▸ **TASK BRIEF**
Without copying any pictures, restate exactly the lines from the start of the records through the line containing "width: 40px;".

--------

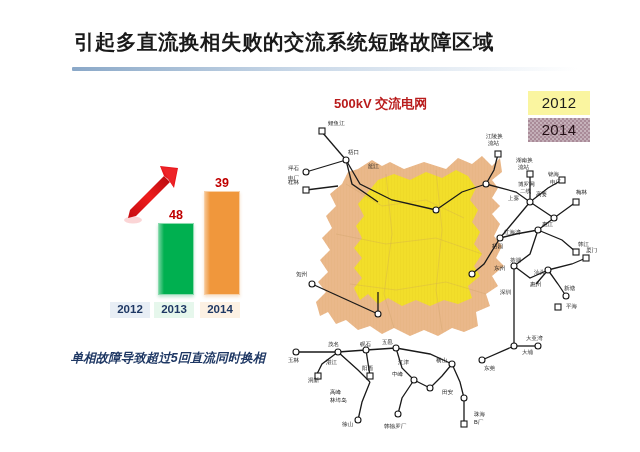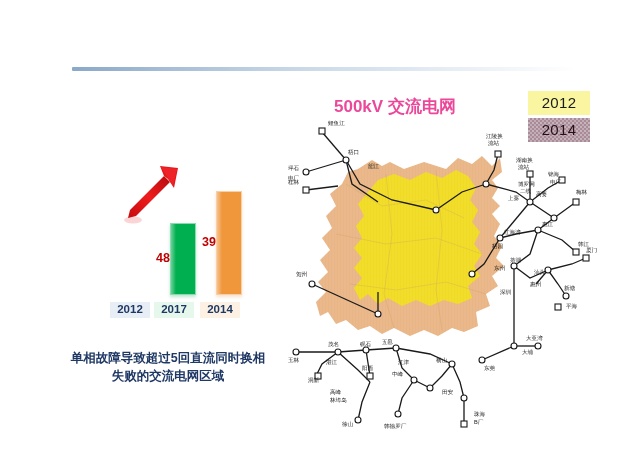--- a/index.html
+++ b/index.html
@@ -166,6 +166,7 @@
 
 <div id="slide">
 
+  <div class="title">引起多直流换相失败的交流系统短路故障区域</div>
   <div class="title-rule"></div>
 
   <div class="chart-panel">

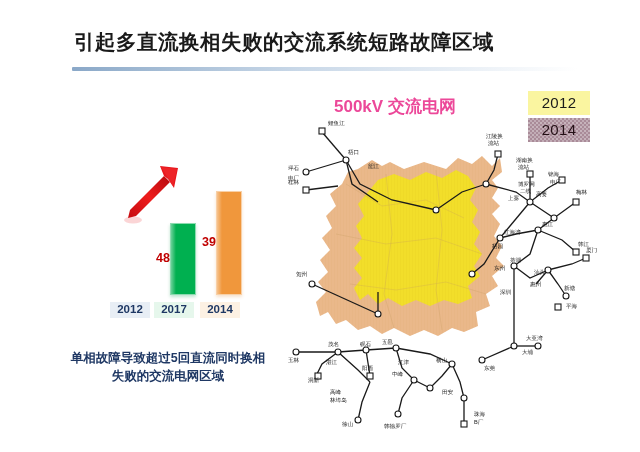--- a/index.html
+++ b/index.html
@@ -127,9 +127,9 @@
   .map-title {
     position: absolute;
     left: 48px; top: 15px;
-    font-size: 17px;
+    font-size: 13px;
     font-weight: bold;
-    color: #ec4899;
+    color: #b91c1c;
     white-space: nowrap;
   }
   .legend {

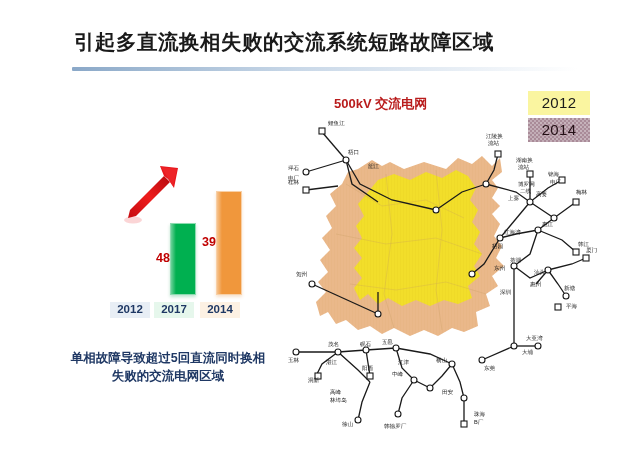--- a/index.html
+++ b/index.html
@@ -50,7 +50,7 @@
     bottom: 0;
     width: 40px;
     display: flex;
-    flex-direction: row;
+    flex-direction: column;
     justify-content: flex-end;
     align-items: center;
   }

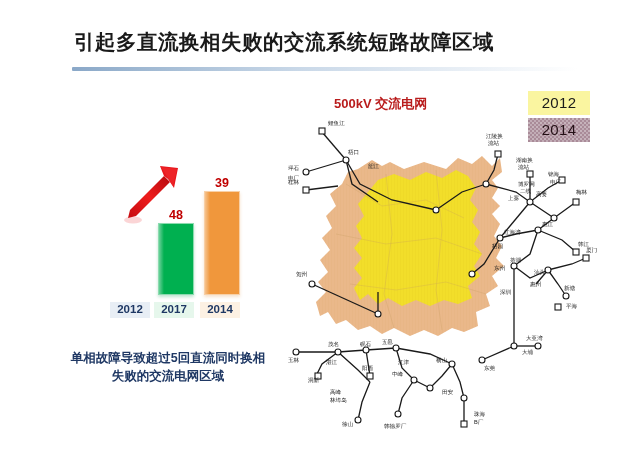--- a/index.html
+++ b/index.html
@@ -206,7 +206,7 @@
 
     <div class="axis-labels">
       <div class="year-tag y0">2012</div>
-      <div class="year-tag y1">2017</div>
+      <div class="year-tag y1">2013</div>
       <div class="year-tag y2">2014</div>
     </div>
   </div>

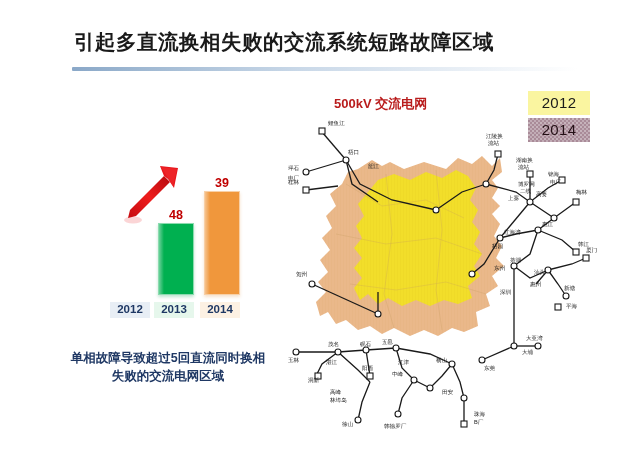--- a/index.html
+++ b/index.html
@@ -116,6 +116,7 @@
     font-weight: bold;
     color: #1f3864;
     line-height: 1.45;
+    font-style: italic;
   }
 
   

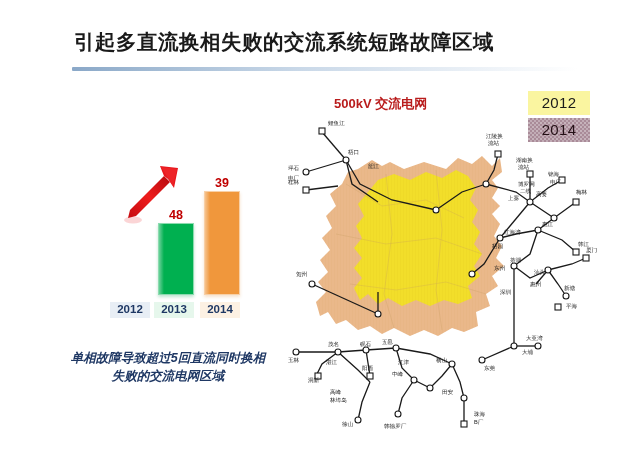--- a/index.html
+++ b/index.html
@@ -214,7 +214,6 @@
 
   <div class="caption">
     <div>单相故障导致超过5回直流同时换相</div>
-    <div>失败的交流电网区域</div>
   </div>
 
   <div class="map-panel">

--------

▸ **SOLUTION TO THIS PROBLEM**
--- a/index.html
+++ b/index.html
@@ -166,6 +166,7 @@
 
 <div id="slide">
 
+  <div class="title">引起多直流换相失败的交流系统短路故障区域</div>
   <div class="title-rule"></div>
 
   <div class="chart-panel">

--- a/index.html
+++ b/index.html
@@ -127,9 +127,9 @@
   .map-title {
     position: absolute;
     left: 48px; top: 15px;
-    font-size: 17px;
+    font-size: 13px;
     font-weight: bold;
-    color: #ec4899;
+    color: #b91c1c;
     white-space: nowrap;
   }
   .legend {

--- a/index.html
+++ b/index.html
@@ -50,7 +50,7 @@
     bottom: 0;
     width: 40px;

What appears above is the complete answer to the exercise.